Rise of the Temples' Provenance of Abraham

Albert R. Temple's Provenance of Abraham of Salem

Abraham's less than regal existence in North America seems to derive from the following circumstances, documented by Albert R. Temple in "The Rise of the Temples," (Cincinnati: The Temple Family Association, 1973). This description is often criticized because the author had an objective in mind and biased his wirting - to link the TEMPLEs of North America, and especially the descendants of Abraham of Salem, to English royalty. Before buying this view, hyou should read Danny Smith's more proof-based description. There is no proof for Abraham's origins.

The oldest and most important branch in terms of the number of descendants in America is the one headed by Abraham of Salem, Massachusetts.

Recent evidence seems to substantiate the long held tradition that he was the son of Peter, sixth son of John of Stowe. If this is so, it is little wonder that Abraham decided to make his fortune in America. His father received only a few hundred pounds inheritance, and was of such feeble health that he was adjudged a lunatic a few years before he died.

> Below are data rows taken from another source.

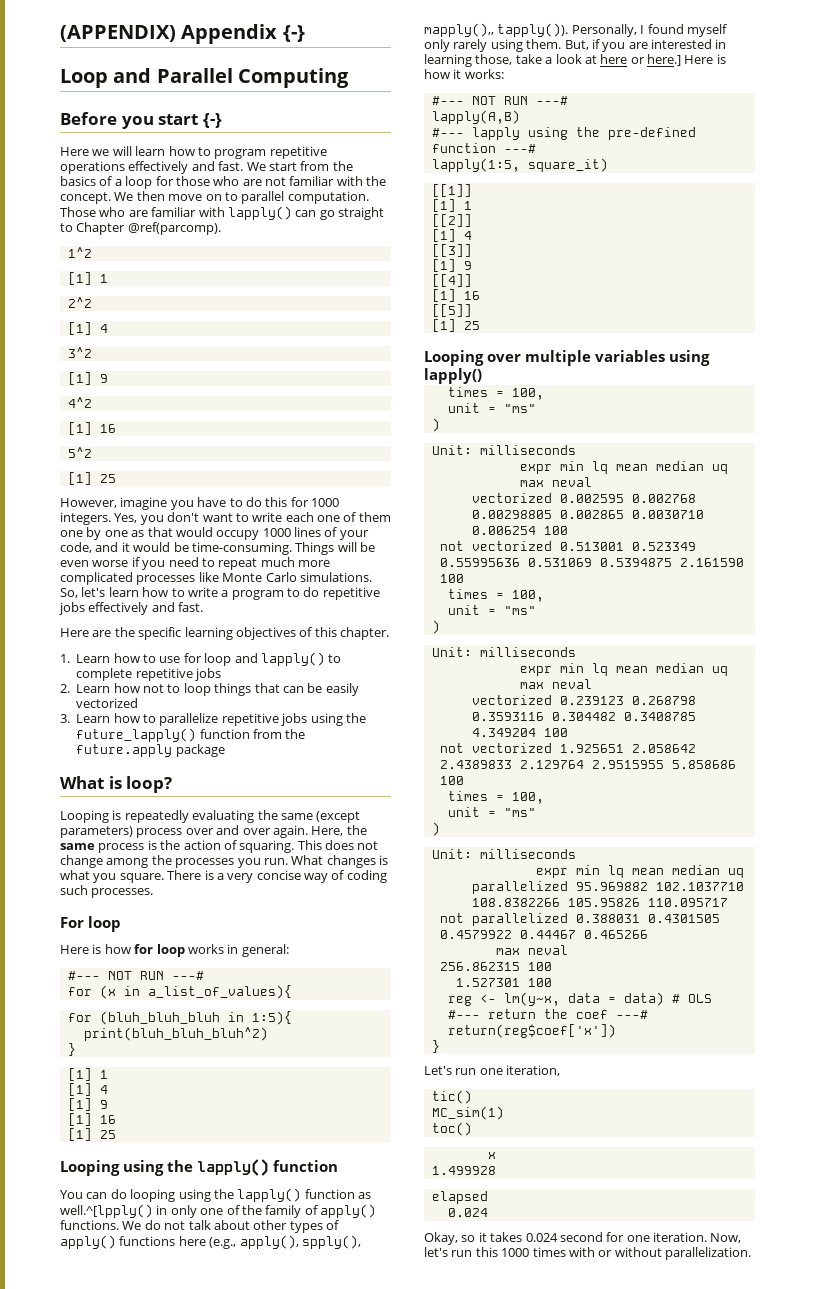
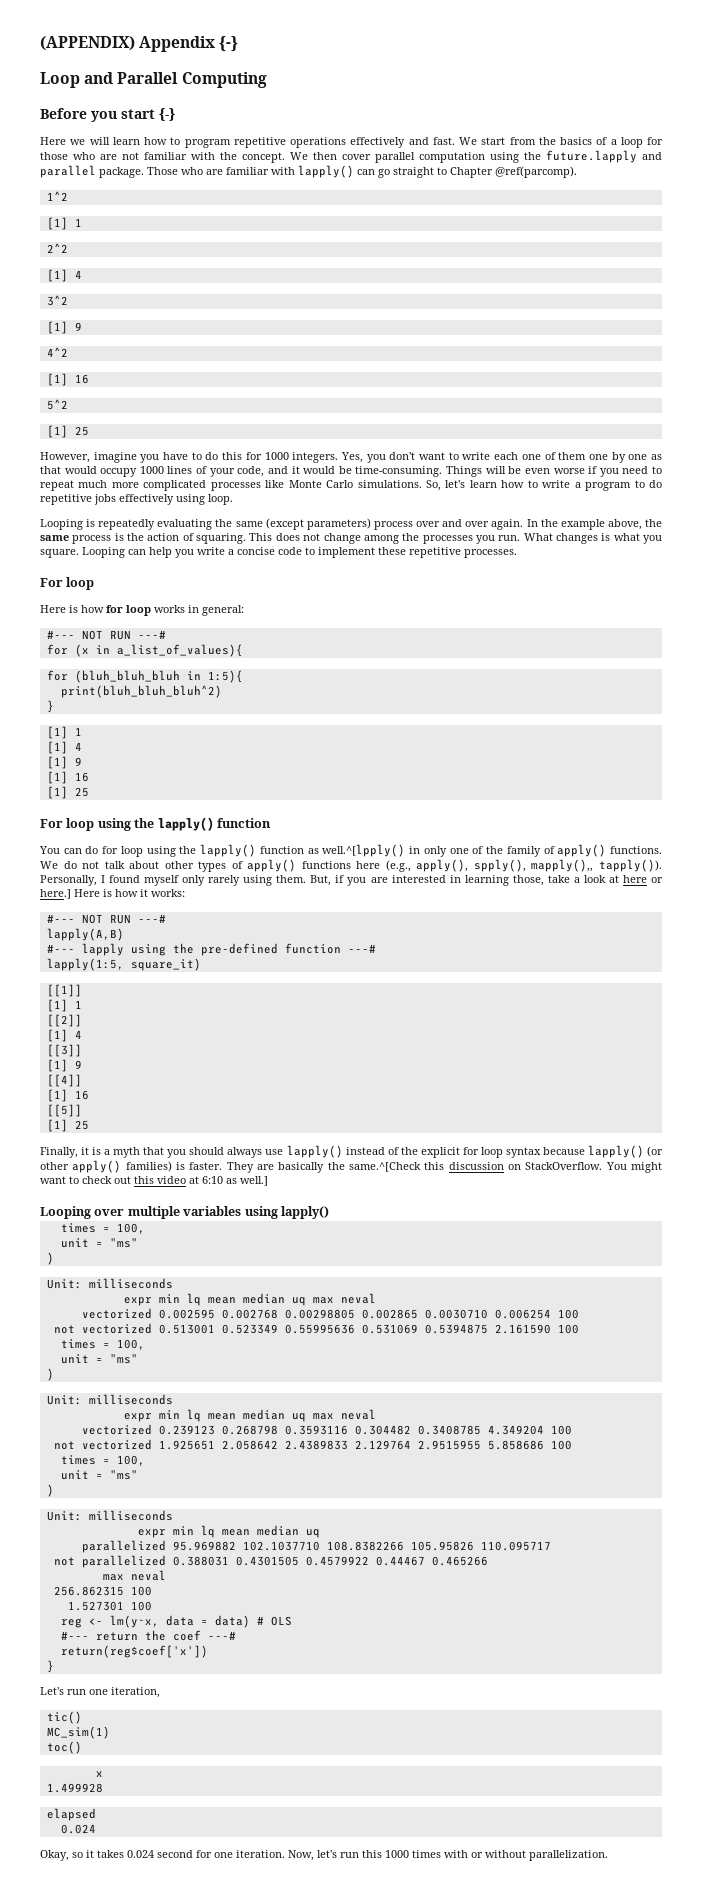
[168,191,369,204] move on to parallel computation. -> [342,150,662,163] [40,165,144,178] cover parallel computation using the future.lapply and parallel package.
[151,602,204,612] [60,627,389,640] [60,652,342,666] [76,668,221,681] [60,683,359,696] [76,698,139,708] [60,713,366,726] [76,728,306,742] [76,744,225,757] [60,776,173,793] and fast. // Here are the specific learning objectives of this chapter. // 1. Learn how to use for loop and lapply() to complete repetitive jobs // 2. Learn how not to loop things that can be easily vectorized // 3. Learn how to parallelize repetitive jobs using the future_lapply() function from the future.apply package // What is loop? -> [176,494,233,505] using loop.
[311,826,344,836] Here, -> [526,519,642,530] In the example above,
[167,870,387,883] [60,885,88,895] There is a very concise way of coding such -> [82,547,461,558] Looping can help you write a concise code to implement these repetitive
[60,1160,120,1176] Looping -> [40,818,95,831] For loop
[130,1189,176,1202] looping -> [102,846,143,857] for loop
(480, 325) none -> [40,1145,663,1158] [40,1160,662,1173] [40,1176,268,1186] // Finally, it is a myth that you should always use lapply() instead of the explicit for loop syntax because lapply() (or other apply() families) is faster. They are basically the same.^[Check this discussion on StackOverflow. You might want to check out this video at 6:10 as well.]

Besides, there was a veritable army of Temples connected one way or another with Stowe.

Abraham had a brother or cousin whose son Tobias also came to America and for many years was thought to have been a son of Abraham. This Tobias disappeared from the records of Salem after 1659 for the simple reason that he had returned to England.

But Abraham had two sons of his own - Richard and Robert, and with them the line diverges into two separate and distinct branches. It is interesting that the line headed by Richard is now in its thirteenth generation, whereas the other is in its eleventh.

His first assignment of land was evidently five acres. 21 Jan 1638, 5 add'l acres were granted him "to make him a ten acre lot." From his small holdings of real estate it is perhaps to be inferred that he was a mechanic, perhaps a tailor as was Robert Temple. 21 Jun 1637, in town meeting, Abraham Temple proposed the name of another man to be received as an inhabitant. This implies that he himself had already been so received. 25 June 1639, suit was brought against him for defaming the character of William Browne, and the plaintiff received 40 shillings damages and six shillings costs. 25 Jul 1638, Abraham Temple brought suit against Humphreys, Howes and Hauks for trespass done by their horses.